Wirklich super, nahezu unverzichtbar ist die dreifache Rotationsanzeige im Cockpit. Da dreht sich die Anzeigentafel um die eigene Achse, bringt einmal analoge Rundinstrumente, dann wieder eine digitale Ansicht oder eben gar nichts zur Ansicht. Man fühlt sich wie James Bond in seinem aufgepimpten Dienstfahrzeug, auch wenn der eine andere Marke bevorzugt. Die rotierende Anzeigentafel macht 7500 Euro mehr.

Das ikonische, beflügelte B ziert so manche Oberflächen im GTC, hier die klimakontrollierte Kopfstütze zu Beispiel.
Foto: Andreas Riedmann

Also 440.000 Euro für ein Auto. Wer kann sich das leisten? Der Verkäufer erzählt, sie hätten keinerlei Probleme, Kunden zu finden. Das kann man jetzt natürlich gendern, aber tatsächlich sind es Männer, die sich solche Autos kaufen, warum auch immer. In der Regel werden diese Bentleys bestellt und je nach Kundenwunsch angefertigt. Aber dann gibt es immer noch Exemplare, die werden einmal gebaut. Die stehen dann im Verkaufsraum.
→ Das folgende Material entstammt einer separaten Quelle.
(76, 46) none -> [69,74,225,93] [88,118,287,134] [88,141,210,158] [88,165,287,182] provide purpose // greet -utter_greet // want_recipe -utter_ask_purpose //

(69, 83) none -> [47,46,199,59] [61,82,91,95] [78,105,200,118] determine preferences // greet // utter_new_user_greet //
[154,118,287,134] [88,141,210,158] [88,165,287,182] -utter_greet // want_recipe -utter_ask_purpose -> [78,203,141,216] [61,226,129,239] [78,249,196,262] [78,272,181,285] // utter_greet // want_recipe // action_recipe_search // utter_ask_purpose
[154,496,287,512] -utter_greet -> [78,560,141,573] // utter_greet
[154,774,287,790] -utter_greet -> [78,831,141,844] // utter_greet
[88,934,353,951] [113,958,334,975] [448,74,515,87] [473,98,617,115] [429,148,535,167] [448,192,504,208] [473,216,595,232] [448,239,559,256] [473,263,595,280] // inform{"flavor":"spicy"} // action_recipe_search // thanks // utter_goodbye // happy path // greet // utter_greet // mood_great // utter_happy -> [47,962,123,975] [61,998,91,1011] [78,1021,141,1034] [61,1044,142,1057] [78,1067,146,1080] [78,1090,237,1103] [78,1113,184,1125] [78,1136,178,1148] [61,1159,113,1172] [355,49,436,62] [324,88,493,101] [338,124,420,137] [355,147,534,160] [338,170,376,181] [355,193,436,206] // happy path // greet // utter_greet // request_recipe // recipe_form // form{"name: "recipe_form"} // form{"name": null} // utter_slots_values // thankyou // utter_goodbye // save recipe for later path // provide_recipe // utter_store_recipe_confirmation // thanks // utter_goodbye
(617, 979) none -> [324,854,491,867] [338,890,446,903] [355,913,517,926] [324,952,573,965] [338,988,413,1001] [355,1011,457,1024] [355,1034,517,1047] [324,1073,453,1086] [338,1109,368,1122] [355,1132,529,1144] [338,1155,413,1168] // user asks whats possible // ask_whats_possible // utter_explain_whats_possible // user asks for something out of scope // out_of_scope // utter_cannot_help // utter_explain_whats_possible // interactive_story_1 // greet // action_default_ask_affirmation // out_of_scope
Und es dauert nicht lange, bis einer reinspaziert, sich umschaut und sagt: "Nehm ich." Allein in den ersten sieben Monaten des heurigen Jahres wurden in Österreich 24 Bentleys zugelassen. Im Rest des Jahres sollen es deutlich mehr werden, der Importeur erwartet mit der Einführung des zweiten Hybridfahrzeugs, des Flying Spur, einen "weiteren Impuls", wie es auf unsere Nachfrage heißt.

Was die Laufruhe braucht • Also ja, auch Bentley setzt auf das Thema Hybrid und kombiniert einen Sechszylinder mit einem Elektromotor. Da können Sie sich jetzt viel verächtliches Geschnaube dazudenken, und eines verrate ich Ihnen jetzt: von der Laufruhe her – kein Vergleich. Von der Laufruhe her braucht es einen Achtzylinder, noch besser einen Zwölfzylinder. Aber Laufruhe ist dieser Tage nicht das beherrschende Thema.

Der GTC ist jedenfalls mit einem Achtzylinder bestückt, der passt gut zu einem zweitürigen Cabrio, Leistung ist also ausreichend vorhanden. Der Wagen wiegt deutlich mehr als zwei Tonnen, fühlt sich im Gebrauch aber überraschend leichtfüßig an, nahezu grazil. Vielleicht braucht es ein Haucherl, bis die 550 PS den Wagen anpacken, aber prinzipiell verfügt der Continental über die Werte eines reinen Sportwagens, das ist bei Bentley Grundbedingung. Wobei das sportliche Vorankommen eher als grundsätzlicher Anspruch gemeint ist, nicht als Vorsatz. Es geht um die Möglichkeit, nicht um die Umsetzung. Wer fährt denn schon 318 km/h? Na eben. Ja, da gibt es einen gewissen Widerspruch. Wenn ich 440.000 Euro für ein Auto übrighabe, denke ich darüber nach, ganz fest, ganz sicher. (Michael Völker, 4.11.2022)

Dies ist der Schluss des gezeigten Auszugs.